■ DATA SHOWN
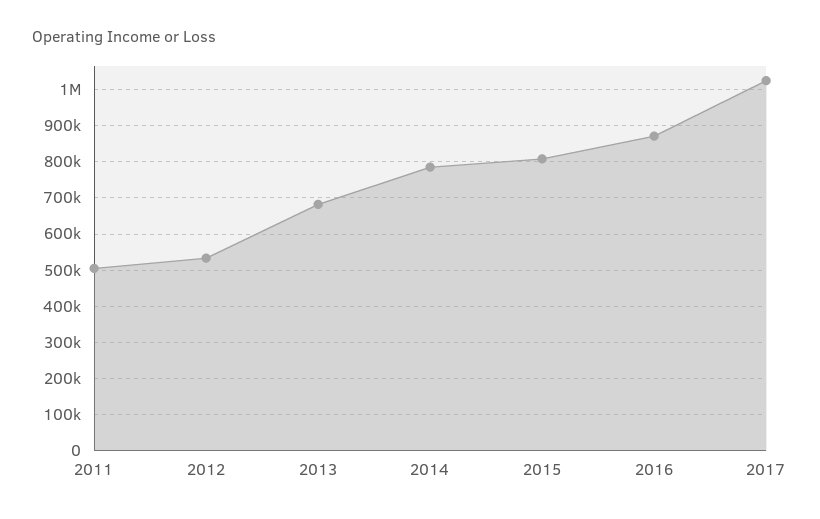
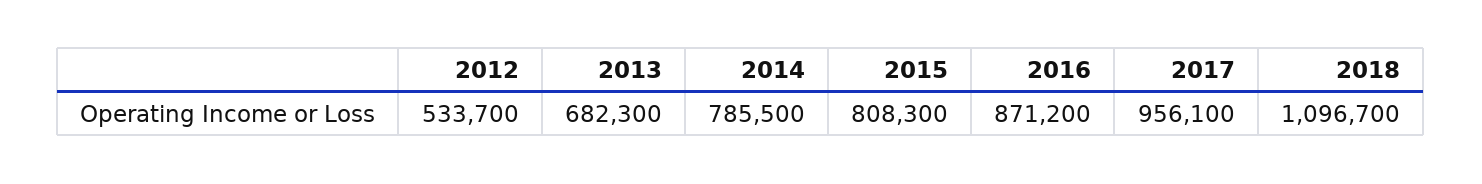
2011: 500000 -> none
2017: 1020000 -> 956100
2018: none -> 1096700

---

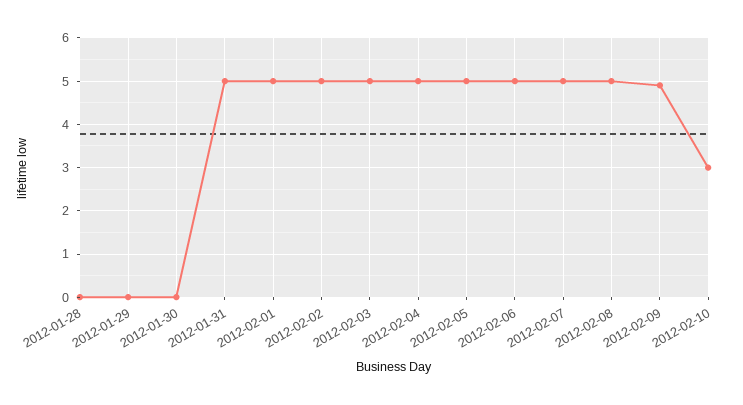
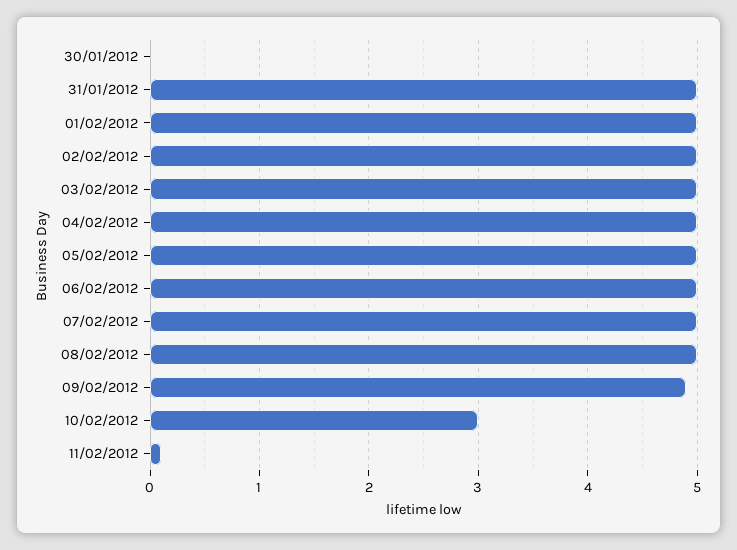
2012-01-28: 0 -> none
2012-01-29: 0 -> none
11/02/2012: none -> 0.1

■ WHAT YOU ARE ASKED TO DO
Find the word "none" in the records and pull out each line that has it.

■ WRITTEN RESPONSE
2011: 500000 -> none
2018: none -> 1096700
2012-01-28: 0 -> none
2012-01-29: 0 -> none
11/02/2012: none -> 0.1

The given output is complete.